Required work
What you return must be the full data, repeated verbatim, with no pictures in it.

User interface change data
★ ★ ★ ★ ★ ★ ★
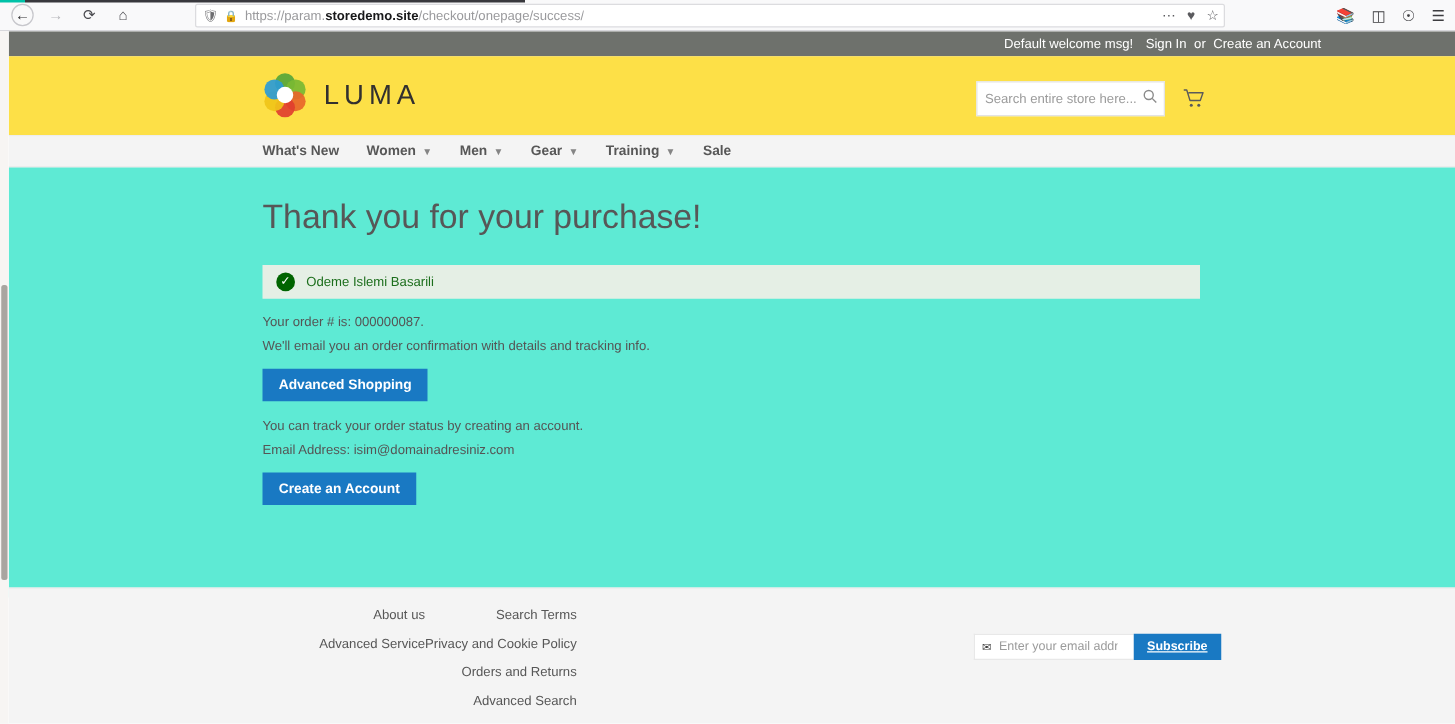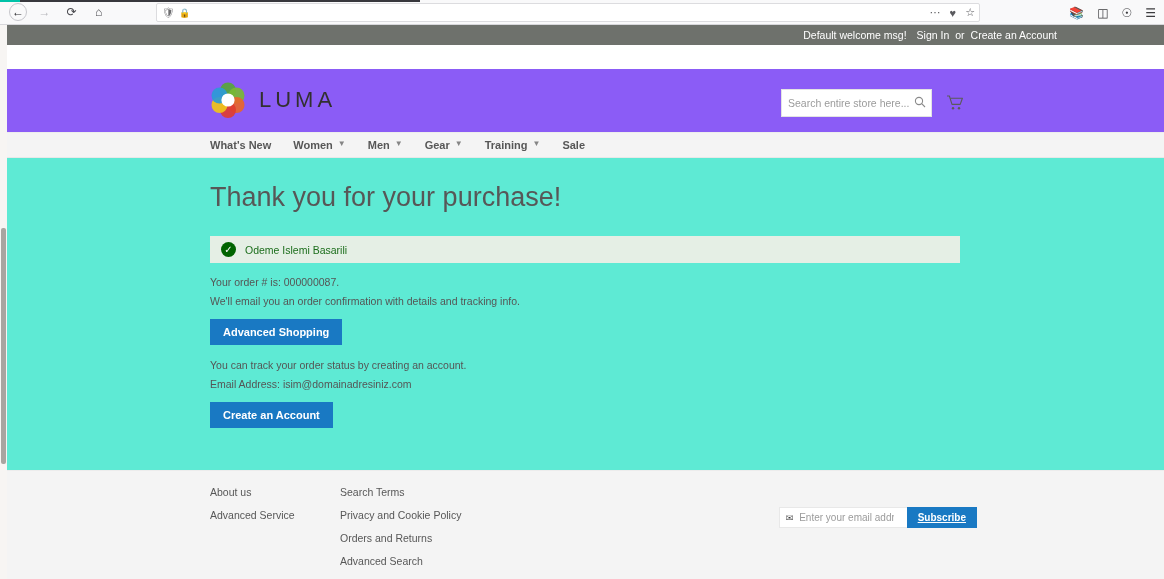--- a/index.html
+++ b/index.html
@@ -91,23 +91,22 @@
     padding-right: 107px;
     font-size: 10.5px; color: #ffffff;
     gap: 0;
   }
   .topbar .welcome { margin-right: 10px; }
   .topbar a { color: #ffffff; text-decoration: none; }
   .topbar .sep { margin: 0 6px; }
 
   .header-main {
     width: 100%; height: 63px;
-    background: #8b5cf6;
+    background: #fde047;
     position: relative;
-    margin-top: 24px;
   }
   .logo-wrap {
     position: absolute; left: 203px; top: 13px;
     display: flex; align-items: center; gap: 13px;
   }
   .logo-mark { width: 36px; height: 36px; position: relative; }
   .logo-text {
     font-size: 22px; letter-spacing: 4px; color: #32302f; font-weight: normal;
   }
   .search-wrap {
@@ -136,21 +135,21 @@
   .navbar {
     width: 100%; height: 26px;
     background: #f4f4f4;
     border-top: 1px solid #ededed;
     border-bottom: 1px solid #e8e8e8;
     display: flex; align-items: center;
     padding-left: 203px;
   }
   .nav-item {
     font-size: 11px; color: #575757; font-weight: bold;
-    margin-right: 22px; display: flex; align-items: flex-start; gap: 5px;
+    margin-right: 22px; display: flex; align-items: center; gap: 5px;
     white-space: nowrap;
   }
   .nav-caret { font-size: 8px; color: #858585; font-weight: normal; }
 
   .content {
     position: relative; width: 100%;
     padding-left: 203px; padding-top: 24px;
     height: 344px;
     background: #5eead4;
   }
@@ -196,20 +195,21 @@
   .footer-inner {
     position: relative; width: 100%; height: 100%;
     padding-left: 203px; padding-top: 15px;
     display: flex; gap: 0;
   }
   .footer-col { display: flex; flex-direction: column; gap: 11px; }
   .footer-col.col1 { width: 130px; }
   .footer-link {
     font-size: 10.5px; color: #575757; text-decoration: none;
     white-space: nowrap;
+    text-align: right;
   }
   .newsletter {
     position: absolute; right: 187px; top: 36px;
     display: flex; align-items: stretch; height: 21px;
   }
   .newsletter-field {
     width: 128px; background: #ffffff;
     border: 1px solid #e8e8e8; border-right: none;
     display: flex; align-items: center; gap: 6px; padding: 0 6px;
   }
@@ -237,20 +237,21 @@
   <div class="nav-buttons">
     <div class="nav-btn back">←</div>
     <div class="nav-btn fwd">→</div>
     <div class="nav-btn">⟳</div>
     <div class="nav-btn">⌂</div>
   </div>
 
   <div class="urlbar">
     <span class="shield">🛡</span>
     <span class="lock">🔒</span>
+    <span class="url-text"><span class="scheme">https://param.</span><b>storedemo.site</b><span>/checkout/onepage/success/</span></span>
     <div class="urlbar-right">
       <span>⋯</span>
       <span>♥</span>
       <span>☆</span>
     </div>
   </div>
 
   <div class="chrome-right">
     <span>📚</span>
     <span>◫</span>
★ ★ ★ ★ ★ ★ ★
Task answer
--- a/index.html
+++ b/index.html
@@ -91,23 +91,22 @@
     padding-right: 107px;
     font-size: 10.5px; color: #ffffff;
     gap: 0;
   }
   .topbar .welcome { margin-right: 10px; }
   .topbar a { color: #ffffff; text-decoration: none; }
   .topbar .sep { margin: 0 6px; }
 
   .header-main {
     width: 100%; height: 63px;
-    background: #8b5cf6;
+    background: #fde047;
     position: relative;
-    margin-top: 24px;
   }
   .logo-wrap {
     position: absolute; left: 203px; top: 13px;
     display: flex; align-items: center; gap: 13px;
   }
   .logo-mark { width: 36px; height: 36px; position: relative; }
   .logo-text {
     font-size: 22px; letter-spacing: 4px; color: #32302f; font-weight: normal;
   }
   .search-wrap {
@@ -136,21 +135,21 @@
   .navbar {
     width: 100%; height: 26px;
     background: #f4f4f4;
     border-top: 1px solid #ededed;
     border-bottom: 1px solid #e8e8e8;
     display: flex; align-items: center;
     padding-left: 203px;
   }
   .nav-item {
     font-size: 11px; color: #575757; font-weight: bold;
-    margin-right: 22px; display: flex; align-items: flex-start; gap: 5px;
+    margin-right: 22px; display: flex; align-items: center; gap: 5px;
     white-space: nowrap;
   }
   .nav-caret { font-size: 8px; color: #858585; font-weight: normal; }
 
   .content {
     position: relative; width: 100%;
     padding-left: 203px; padding-top: 24px;
     height: 344px;
     background: #5eead4;
   }
@@ -196,20 +195,21 @@
   .footer-inner {
     position: relative; width: 100%; height: 100%;
     padding-left: 203px; padding-top: 15px;
     display: flex; gap: 0;
   }
   .footer-col { display: flex; flex-direction: column; gap: 11px; }
   .footer-col.col1 { width: 130px; }
   .footer-link {
     font-size: 10.5px; color: #575757; text-decoration: none;
     white-space: nowrap;
+    text-align: right;
   }
   .newsletter {
     position: absolute; right: 187px; top: 36px;
     display: flex; align-items: stretch; height: 21px;
   }
   .newsletter-field {
     width: 128px; background: #ffffff;
     border: 1px solid #e8e8e8; border-right: none;
     display: flex; align-items: center; gap: 6px; padding: 0 6px;
   }
@@ -237,20 +237,21 @@
   <div class="nav-buttons">
     <div class="nav-btn back">←</div>
     <div class="nav-btn fwd">→</div>
     <div class="nav-btn">⟳</div>
     <div class="nav-btn">⌂</div>
   </div>
 
   <div class="urlbar">
     <span class="shield">🛡</span>
     <span class="lock">🔒</span>
+    <span class="url-text"><span class="scheme">https://param.</span><b>storedemo.site</b><span>/checkout/onepage/success/</span></span>
     <div class="urlbar-right">
       <span>⋯</span>
       <span>♥</span>
       <span>☆</span>
     </div>
   </div>
 
   <div class="chrome-right">
     <span>📚</span>
     <span>◫</span>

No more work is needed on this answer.